On the other hand, doing away with them would mean that there would be even more dole fiends who can't be arsed to do even the simplest of jobs and no longer be a burden on public finances. Somebody needs to keep reminding them that they are living off other people's money for as long as they aren't back in gainful employment.

So I believe that even the most disinterested, unqualified, mean-spirited Job Centre agent still serves a purpose. You just shouldn't make the mistake of thinking they're career counsellors in a traditional sense when you've hit a bump in the road in your upwardly mobile middle management career. Most of them will be completely out of their depth when it comes to that, and yet, they will desperately and dishonestly try to appear competent.

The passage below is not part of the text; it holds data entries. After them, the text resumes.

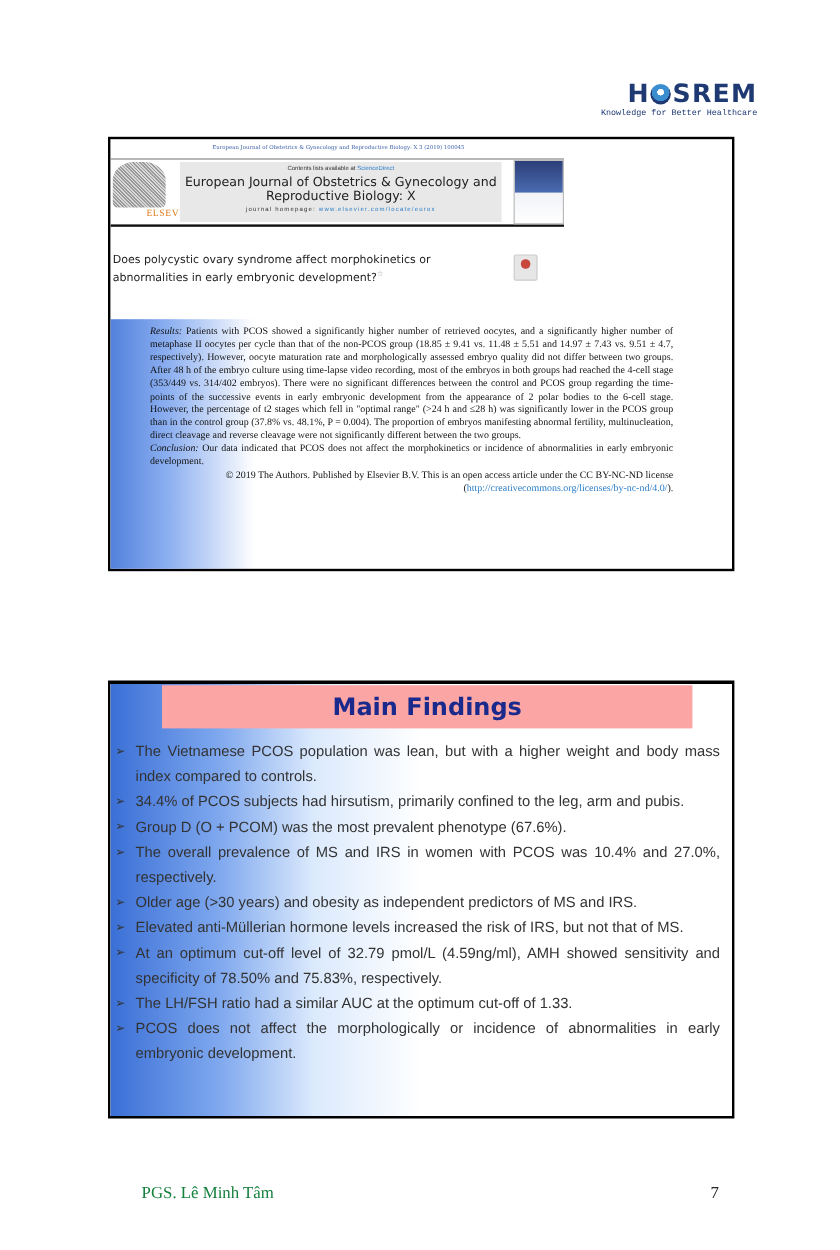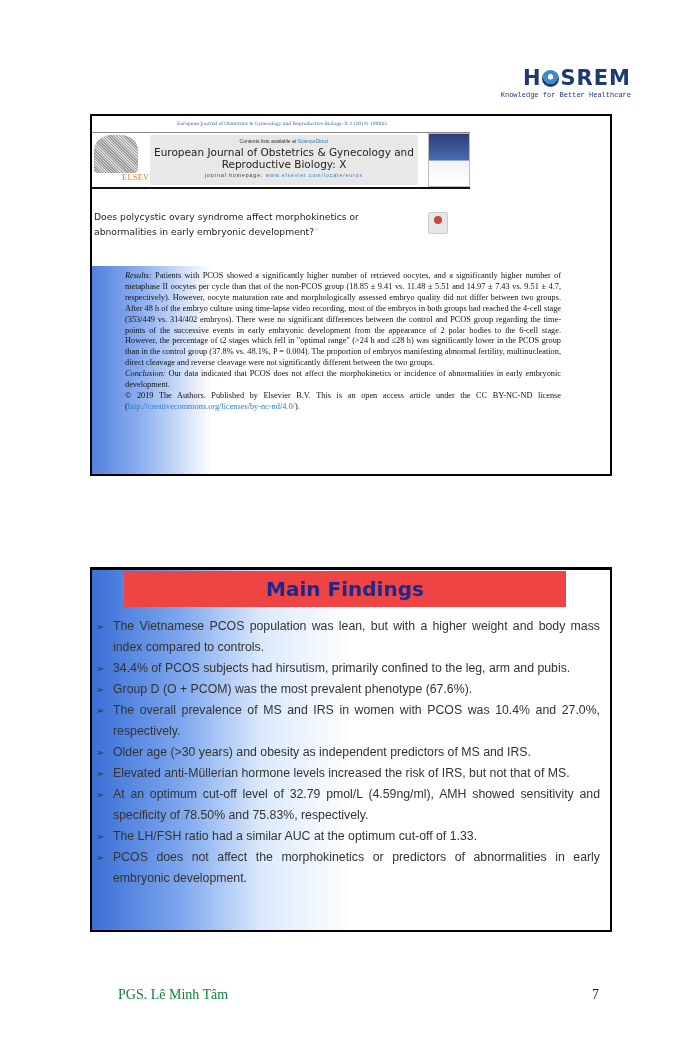"© 2019 The Authors. Published" .abstract .lic { text-align: none -> right }
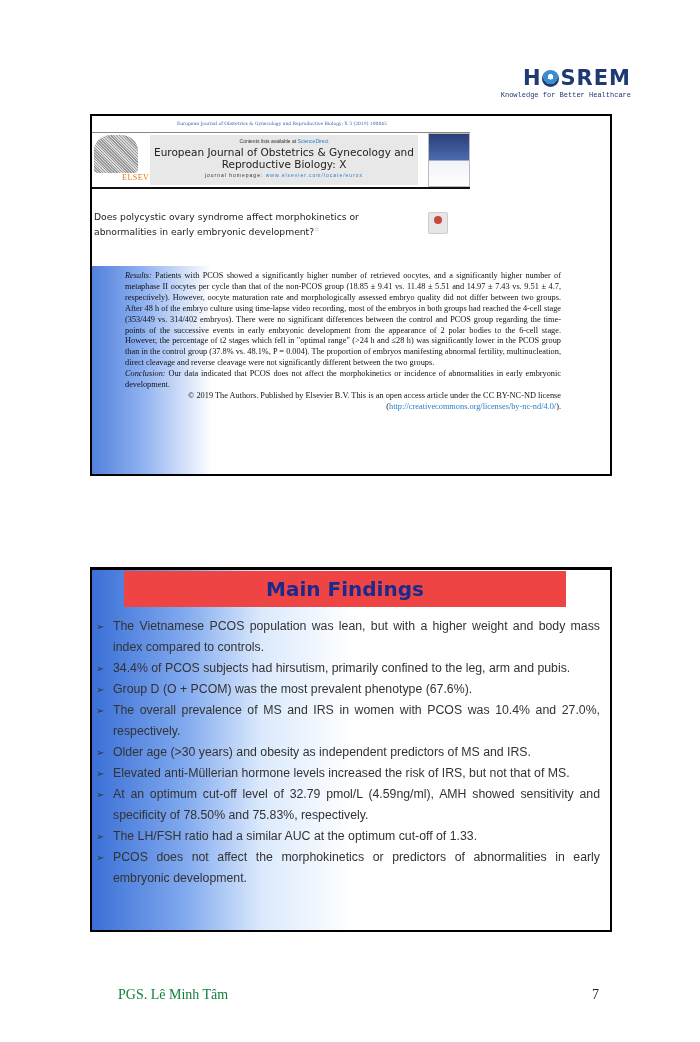"Main Findings" .s2-title-band { background: #ef4444 -> #fca5a5; left: 32px -> 43px }
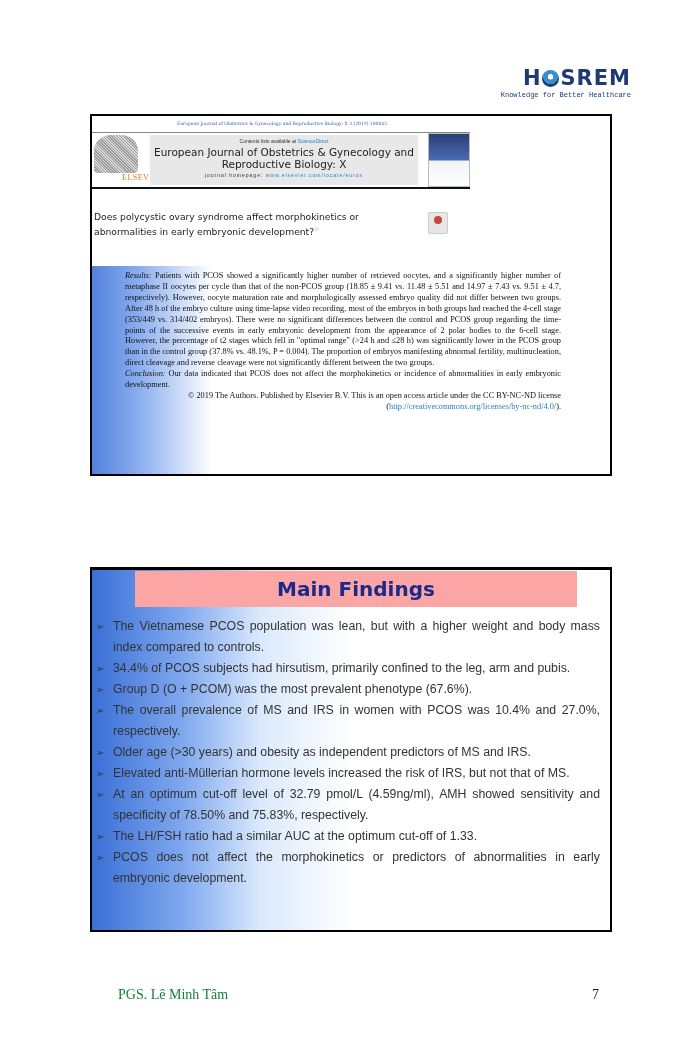"PCOS does not affect the" span { text: morphokinetics or predictors -> morphologically or incidence }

And when I was unemployed, not only did they try to put me in that above mentioned unheated warehouse for £8 an hour (this was near enough in the middle of winter), but they also suggested I should take a course in sales management. I then told them that that was precisely what I had been doing for a living every day of the week for the past six years, but the woman only said, "Great, then that means it'll be easy for you, and you'll stay up on it". To her credit, at least it wasn't a beginner's course, but glancing at the printout she handed me, it took me less than one minute to realise that they couldn't have taught me anything that I didn't already know. I was then given the whole litany of things they could do if I was refusing to be cooperative, and the whole what-have-you. That's when I really realised that the only real way out of being unemployed was to take every bit of action all on my own.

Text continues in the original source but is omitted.